Guardian article: Is mindfulness making us ill? by Dawn Foster, Saturday 23 January 2016

It’s the relaxation technique of choice, popular with employers and even the NHS. But some have found it can have unexpected effects

I am sitting in a circle in a grey, corporate room with 10 housing association employees – administrators, security guards, cleaners – eyes darting about nervously. We are asked to eat a sandwich in silence. To think about every taste and texture, every chewing motion and bite. Far from being relaxed, I feel excruciatingly uncomfortable and begin to wonder if my jaw is malfunctioning. I’m here to write about a new mindfulness initiative, and since I’ve never to my knowledge had any mental health issues and usually thrive under stress, I anticipate a straightforward, if awkward, experience.

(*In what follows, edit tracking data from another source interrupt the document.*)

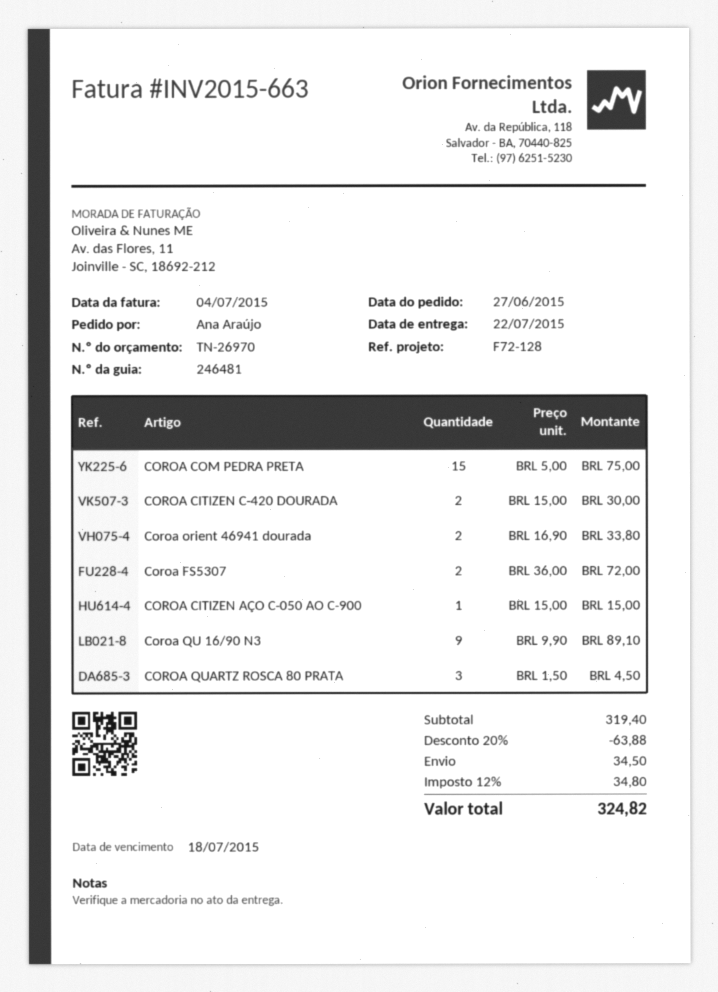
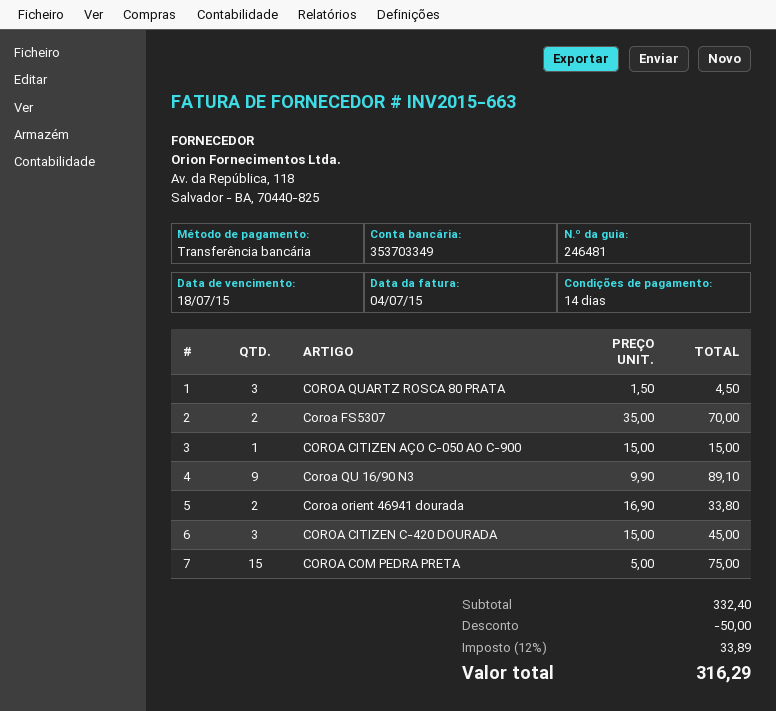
COROA CITIZEN C-420 DOURADA: 2 x 15.00 = 30.00 -> 3 x 15.00 = 45.00
Coroa FS5307: 2 x 36.00 = 72.00 -> 2 x 35.00 = 70.00
subtotal: 319.40 -> 332.40
discount: 63.88 -> 50.00
shipping: 34.50 -> none
tax: 12% = 34.80 -> 12% = 33.89
total: 324.82 -> 316.29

Then comes the meditation. We’re told to close our eyes and think about our bodies in relation to the chair, the floor, the room: how each limb touches the arms, the back, the legs of the seat, while breathing slowly. But there’s one small catch: I can’t breathe. No matter how fast, slow, deep or shallow my breaths are, it feels as though my lungs are sealed. My instincts tell me to run, but I can’t move my arms or legs. I feel a rising panic and worry that I might pass out, my mind racing. Then we’re told to open our eyes and the feeling dissipates. I look around. No one else appears to have felt they were facing imminent death. What just happened?

For days afterwards, I feel on edge. I have a permanent tension headache and I jump at the slightest unexpected noise. The fact that something seemingly benign, positive and hugely popular had such a profound effect has taken me by surprise.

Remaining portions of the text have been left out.